** b l u e **



ブー…ブー…


「あ、ちょっとごめんね」


男の子のケータイが鳴って、会話が中断。少しホッとしてしまう。


LINEが来たみたい。


画面が見えてしまう。


見るつもりはなかったのだけれど…



[大丈夫か?]


[駅で待ってるから早く来いよ]



友だちかな…


友だちときてたのかな。


本当に申し訳ないことした。



男の子は、


[先いってていいよ。悪い]


と、返事をした。



「あの…本当にごめんね。
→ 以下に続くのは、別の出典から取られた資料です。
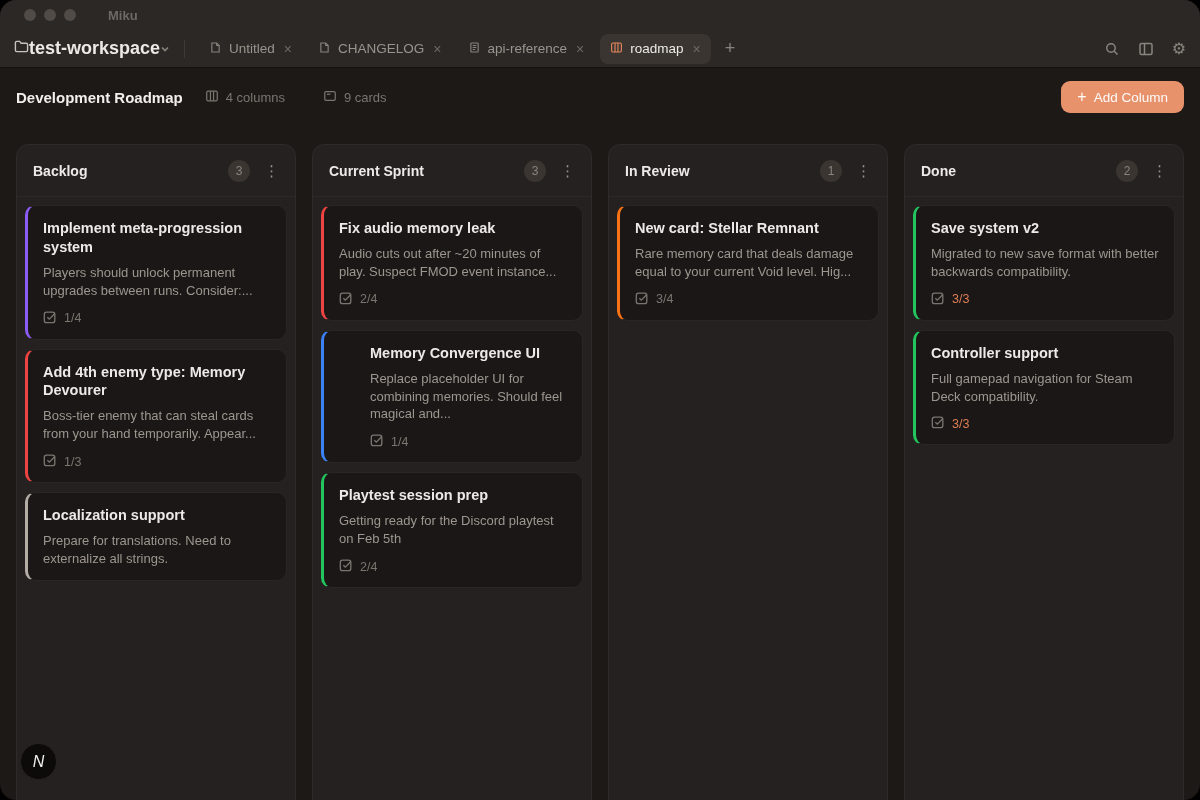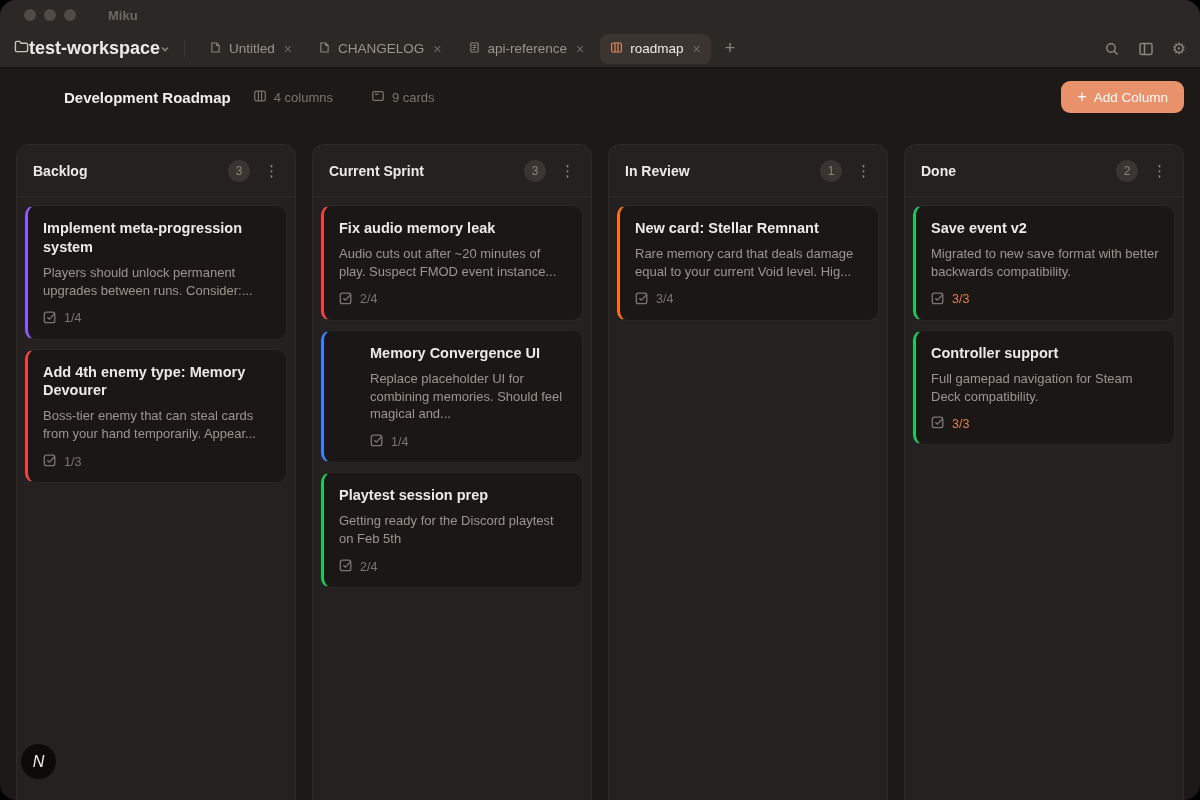"Development Roadmap" .page-title { margin-left: 48px -> none }
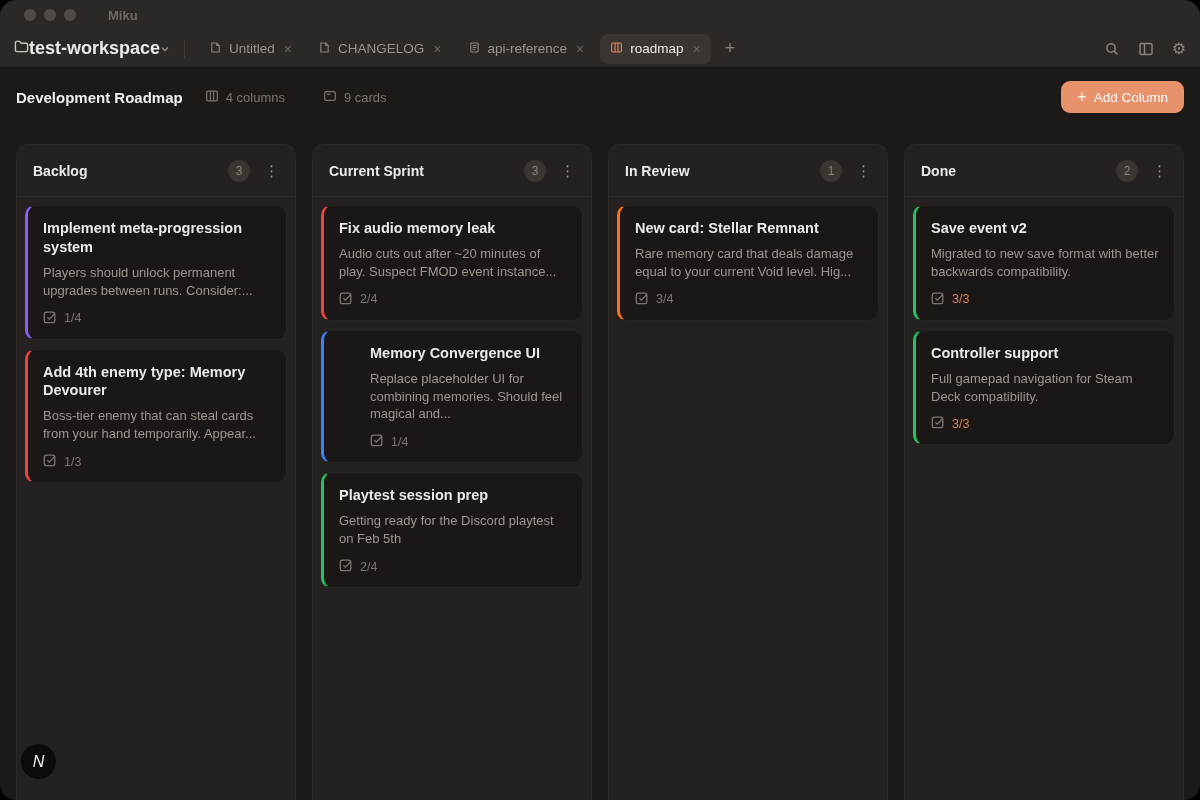"Save event v2" div.card-title { text: event -> system }
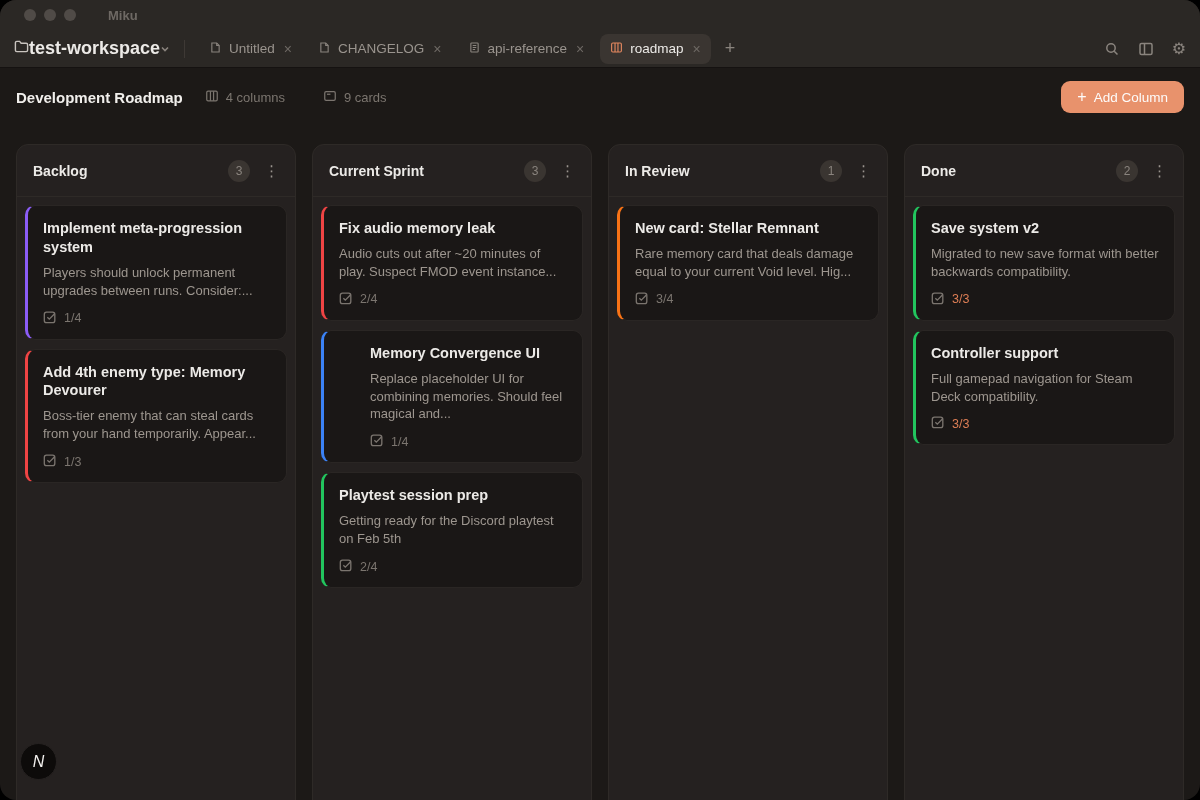"Localization support" div.card { html: none -> <div> <div>Localization support</div> <div>Prepare for translations. Need to externalize all strings.</div> </div> }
」


「ん? 大丈夫だって」


「友だちと来てたんだよね。私のせいでその…一緒に乗り過ごすことになっちゃって」


「気にすんなって。…俺が好きでしたんだから。君のせいじゃないよ」



な…


何この人…変わった人だな…


でも、この人が声をかけてくれなかったら、もっと乗り過ごしてずっと先まで行ってしまってたかもしれない。



「…ありがとう」



小さな声でお礼をいった。


聞こえたかな…聞こえなかったかな…



ちらっと横顔を覗く。ばれないように。


あ、結構かっこいい…


くっきり二重だ。まつげながい…鼻高いなー…


爽やかで、かなりモテそう。



そんなことを考えていると、


「どうした?」


「あっ、…なんでも、ない」



覗いているのがばれてしまった。